The class isn’t quite finished, but we are now entering the wrap-up phase. Both of our group projects were due today. One of the projects was conducting an Environmental Risk Assessment for the pharmaceutical fluoxetine entering the effluent of Källby waste water treatment plant (located just south of Lund). My other group project was also dealing with fluoxetine and specifically its impact on Crustaceans. This was just a literature search, but was still very difficult. My partner and I chose to examine the research looking into behavioral endpoints for fluoxetine ecotoxilogical studies, as these endpoints tend to better reflect environmentally relevant concentrations of pharmaceuticals than ones using traditional endpoints (such as mortality or growth). We submitted the report today as well, then have a seminar about presentation techniques tomorrow before spending Monday and Tuesday preparing a 30 minute presentation for our findings.
I feel as though this course has allowed me to grow a lot as a student in a very different environment than I am used to.
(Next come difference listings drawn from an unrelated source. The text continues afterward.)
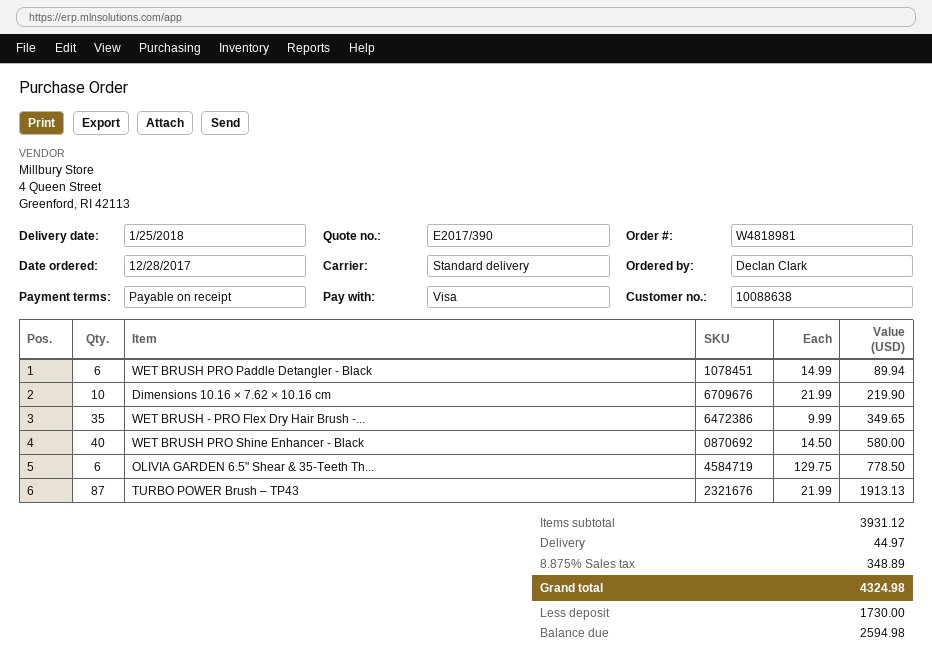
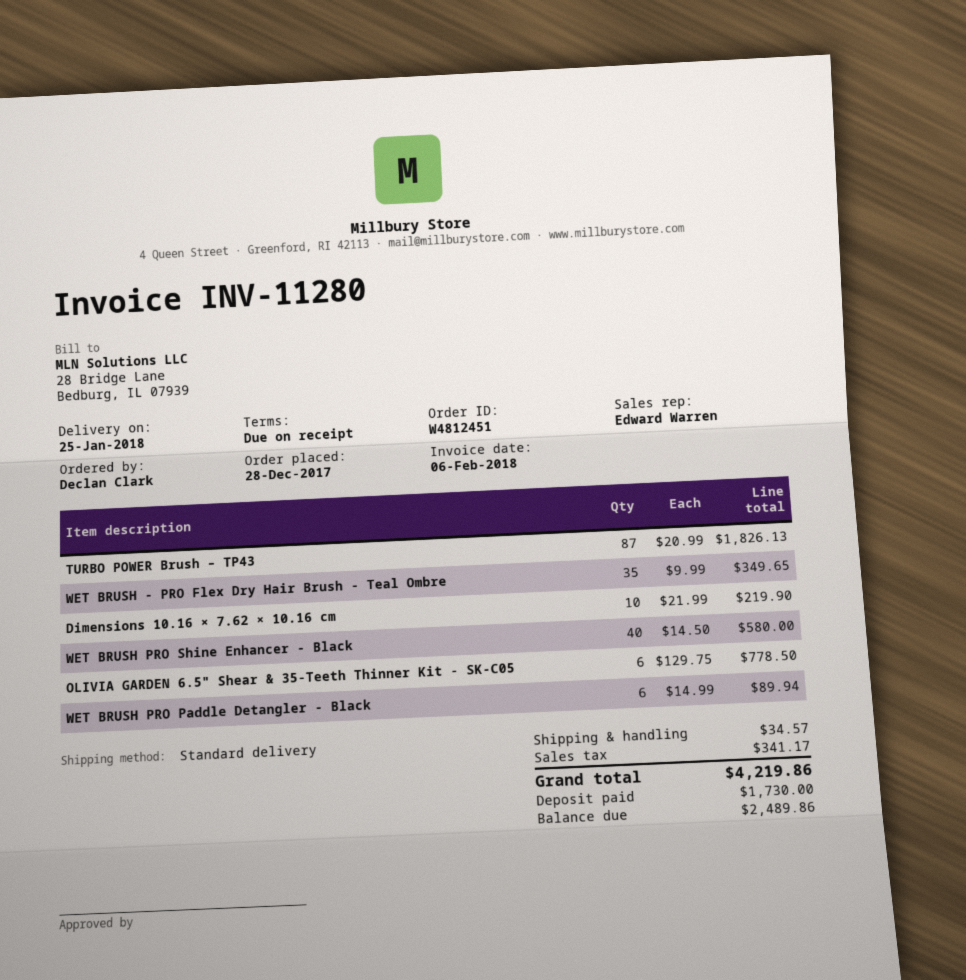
order number: W4818981 -> W4812451
TURBO POWER Brush – TP43: 87 x 21.99 = 1913.13 -> 87 x 20.99 = 1826.13
shipping: 44.97 -> 34.57
tax: 348.89 -> 341.17
total: 4324.98 -> 4219.86
balance: 2594.98 -> 2489.86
It was also a low-stress environment due to both the Swedish belief in work-life balance (I only had to study two weekends this whole period and we had coffee breaks every hour of class) and because I don’t technically need the course to transfer back to DU. I was nervous going into the course, but coming out of it, I have no regrets. It has enabled me to get a real student experience in Sweden and feel like I am still gaining academic skills while I am abroad. On top of this, it has allowed me meet new people and create an actual schedule during my time here. Taking a real student course is definitely going to be one of my top recommendations for students studying abroad. Okej, I am done writing today and am going to go enjoy being done with these stressful projects. Hejdå!